Skip to content

4. data type parsing functions

If we have for example:

TestStructName value[5][3] = {{...},{...}};
// or
char** c = ...;
//or
typedef enum { MODE_A, MODE_B = 5, MODE_C } Mode;

We need a pretty smart code, that will be able to parse those patterns.

char c;

We need to implement an enum that will be holding parsed data, let’s name it ‘DataType’. It has to be an enum, because it will be holding different data types, like: arrays, pointers, enums, etc.
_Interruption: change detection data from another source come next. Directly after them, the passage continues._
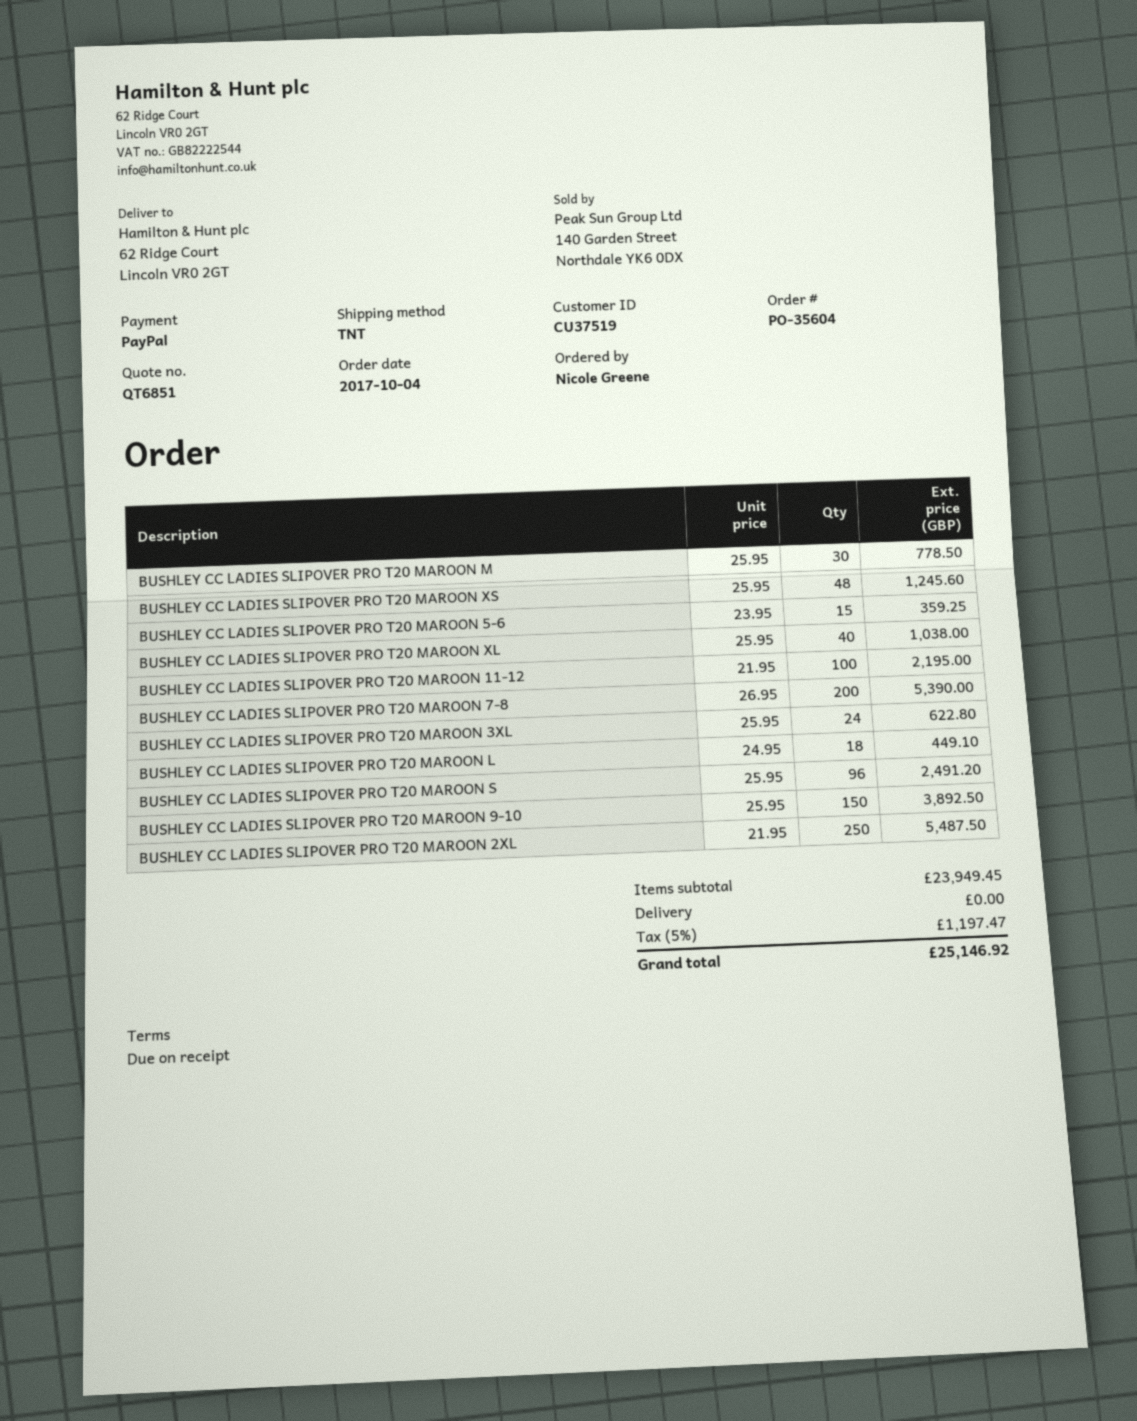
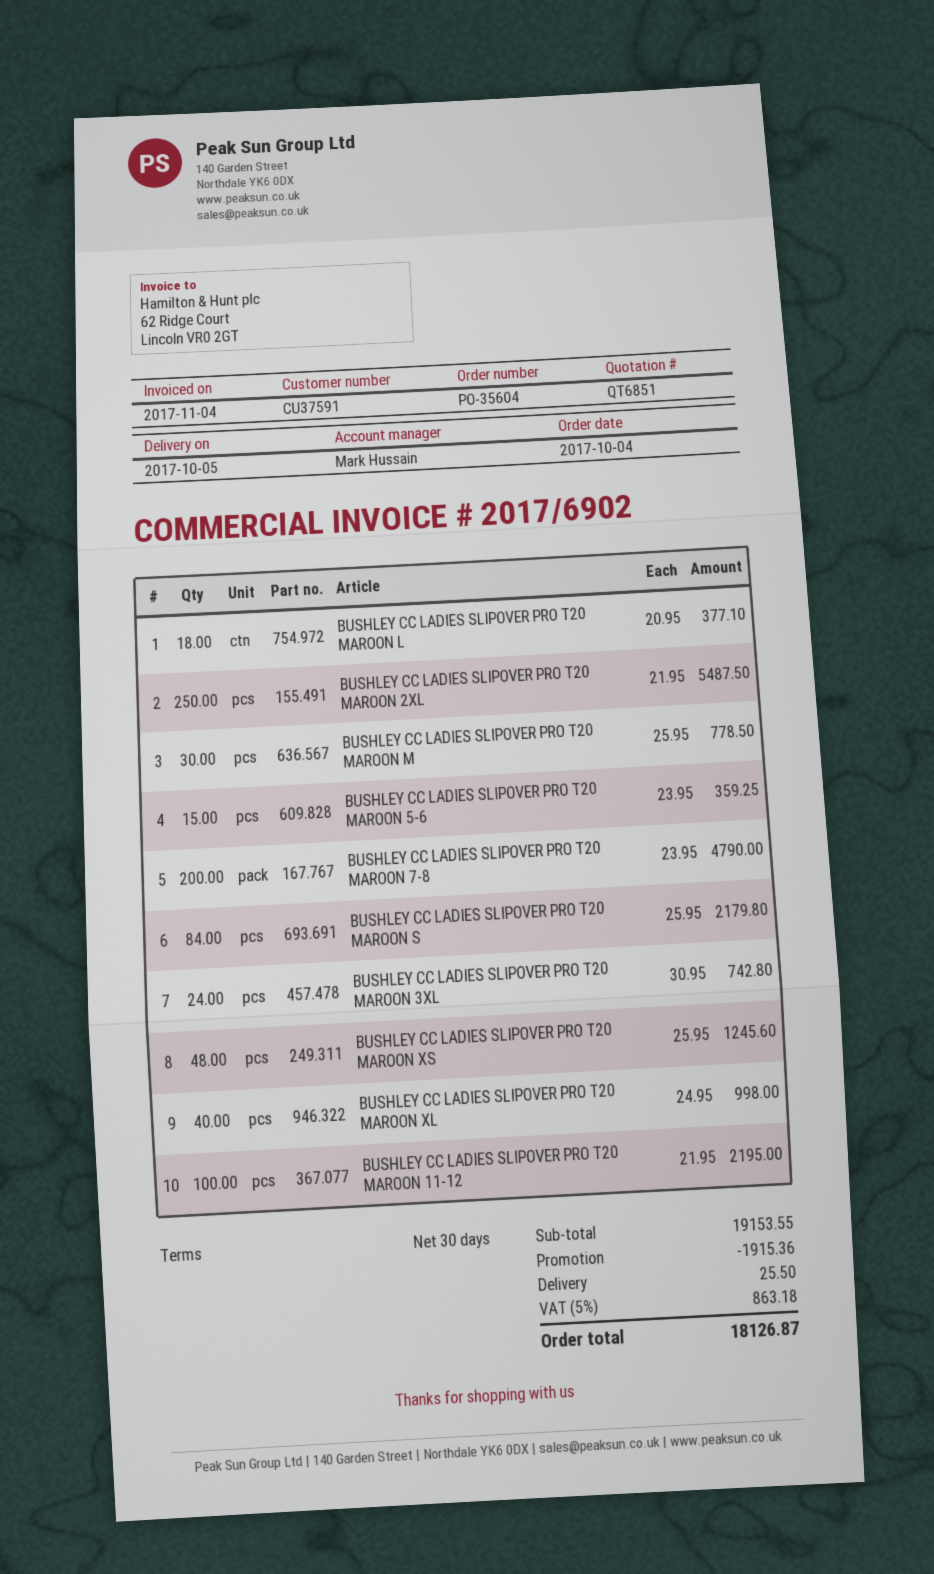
payment terms: on receipt -> 30 days
customer number: CU37519 -> CU37591
BUSHLEY CC LADIES SLIPOVER PRO T20 MAROON XL: 40 x 25.95 = 1038.00 -> 40 x 24.95 = 998.00
BUSHLEY CC LADIES SLIPOVER PRO T20 MAROON 7-8: 200 x 26.95 = 5390.00 -> 200 x 23.95 = 4790.00
BUSHLEY CC LADIES SLIPOVER PRO T20 MAROON 3XL: 24 x 25.95 = 622.80 -> 24 x 30.95 = 742.80
BUSHLEY CC LADIES SLIPOVER PRO T20 MAROON L: 18 x 24.95 = 449.10 -> 18 x 20.95 = 377.10
BUSHLEY CC LADIES SLIPOVER PRO T20 MAROON S: 96 x 25.95 = 2491.20 -> 84 x 25.95 = 2179.80
BUSHLEY CC LADIES SLIPOVER PRO T20 MAROON 9-10: 150 x 25.95 = 3892.50 -> none
subtotal: 23949.45 -> 19153.55
discount: none -> 1915.36
shipping: 0.00 -> 25.50
tax: 5% = 1197.47 -> 5% = 863.18
total: 25146.92 -> 18126.87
But for now, only give it these types:

  • Data-> name and a bool saying whether it is unsigned.
  • Pointer-> Box< DataType >
⚠️ Implementation
parser/types/mod.rs
#[derive(Debug, Clone)]
pub enum DataType {
Data { name: String, unsigned: bool },
Pointer(Box<DataType>),
}
pub fn parse(parser: &mut Parser) -> Result<DataType>{...}
  1. Parse current tokens, so that it outputs appropriate ‘DataType’.
  2. Remember to check, for TokenKind::Unsigned at the beginning. For example: unsigned int uint = 16;
  3. Select the right function depending on the kind of the token it encounters next:
    • identifier -> identifier_type();
    • enum -> enum_type();
    • struct -> struct_type();
  4. Their functions will output Result<DataType>, so we will just output them straight after adding some context.
⚠️ Implementation
parser/types/mod.rs
pub fn parse(parser: &mut Parser) -> Result<DataType> {
let unsigned = {
let current = parser.current();
let unsigned = current.value == "unsigned";
if unsigned {
parser.advance();
}
unsigned
};
let current = parser.advance().to_owned();
match current.kind {
TokenKind::Identifier => {
identifier_type(parser, unsigned, current).context("types::parse -> identifier")
}
TokenKind::Enum => enum_type(parser).context("types::parse -> Enum"),
TokenKind::Struct => struct_type(parser).context("types::parse -> Struct"),
other => {
bail!(
"types::parse: expected to fine 'Identifier' || 'Enum' || 'Struct', found: {:?} -> parsing of this token kind as datatype is not supported",
other
)
}
}
}

It has to output Datatype::Data. It will do this by just taking the current token as a name, and a boolean saying weather it is unsigned or not.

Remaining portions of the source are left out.